▶ **Task brief**: Omitting the pictures, print every line below exactly as it stands.

▶ **Data section**:

◇ ◇ ◇

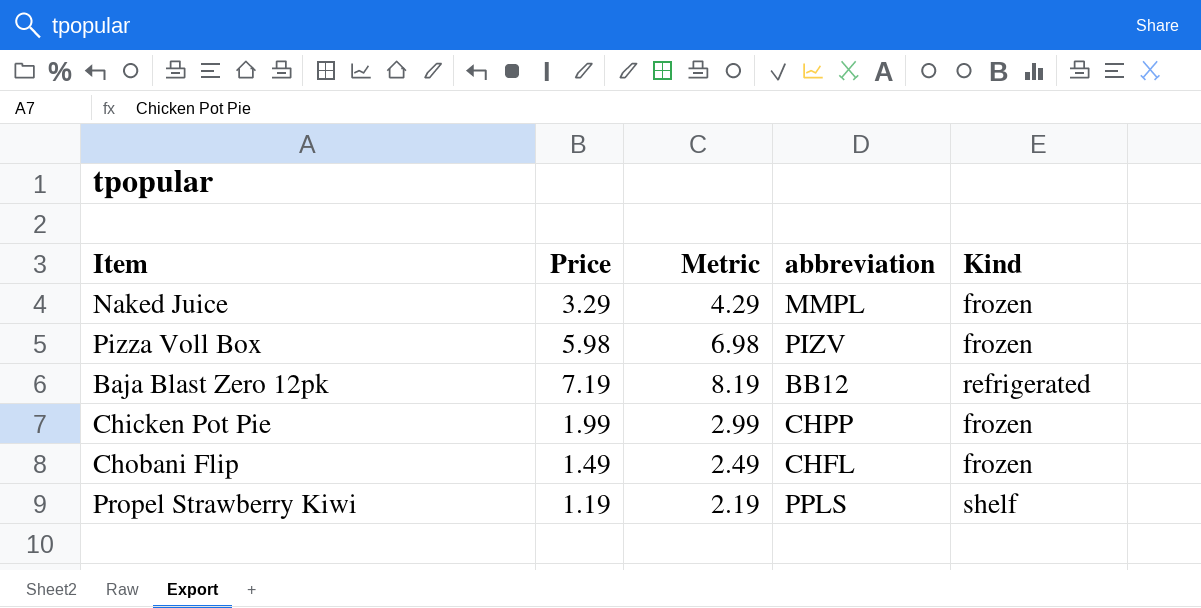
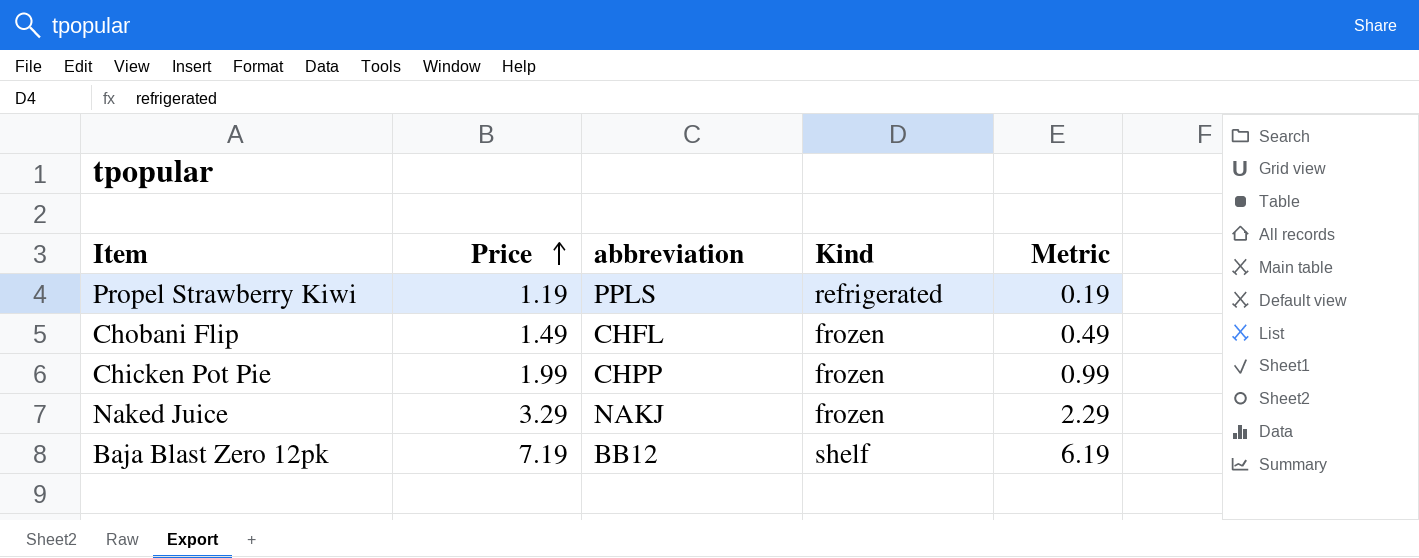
row order: none -> Price ascending
column Metric | formula: [Price] + 1 -> [Price] - 1
column Metric | position: 3 -> 5
row Pizza Voll Box: 5.98 | 6.98 | PIZV | frozen -> none
Propel Strawberry Kiwi | Kind: shelf -> refrigerated
Naked Juice | abbreviation: MMPL -> NAKJ
Baja Blast Zero 12pk | Kind: refrigerated -> shelf

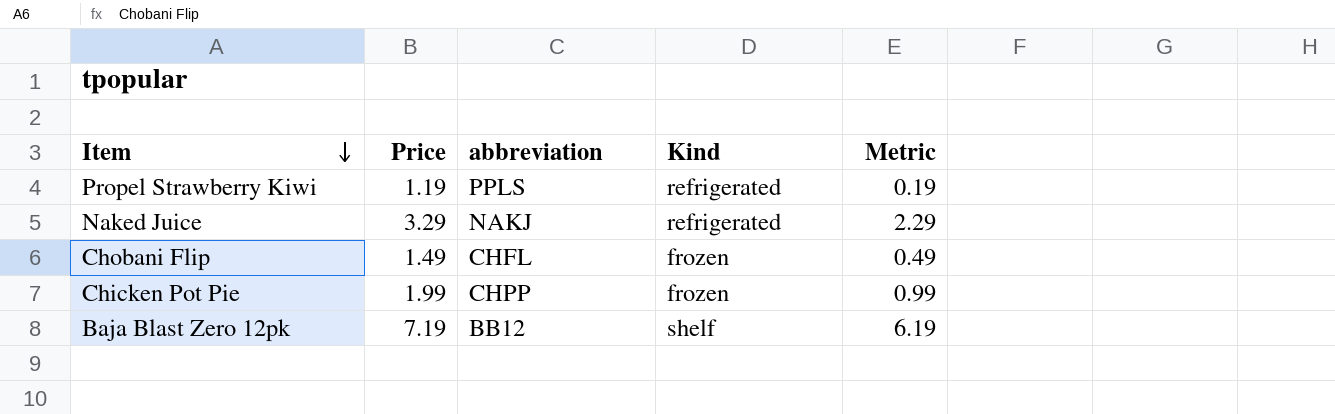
row order: Price ascending -> Item descending
Naked Juice | Kind: frozen -> refrigerated

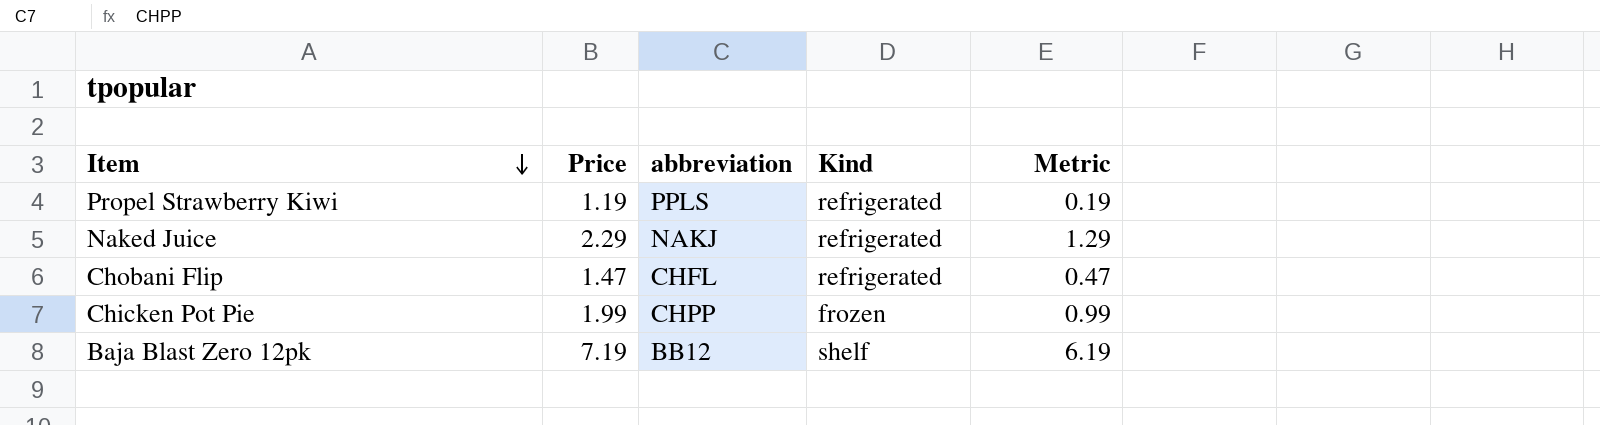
Naked Juice | Price: 3.29 -> 2.29
Naked Juice | Metric: 2.29 -> 1.29
Chobani Flip | Price: 1.49 -> 1.47
Chobani Flip | Kind: frozen -> refrigerated
Chobani Flip | Metric: 0.49 -> 0.47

◇ ◇ ◇

▶ **Written answer**:
row order: none -> Price ascending
column Metric | formula: [Price] + 1 -> [Price] - 1
column Metric | position: 3 -> 5
row Pizza Voll Box: 5.98 | 6.98 | PIZV | frozen -> none
Propel Strawberry Kiwi | Kind: shelf -> refrigerated
Naked Juice | abbreviation: MMPL -> NAKJ
Baja Blast Zero 12pk | Kind: refrigerated -> shelf

row order: Price ascending -> Item descending
Naked Juice | Kind: frozen -> refrigerated

Naked Juice | Price: 3.29 -> 2.29
Naked Juice | Metric: 2.29 -> 1.29
Chobani Flip | Price: 1.49 -> 1.47
Chobani Flip | Kind: frozen -> refrigerated
Chobani Flip | Metric: 0.49 -> 0.47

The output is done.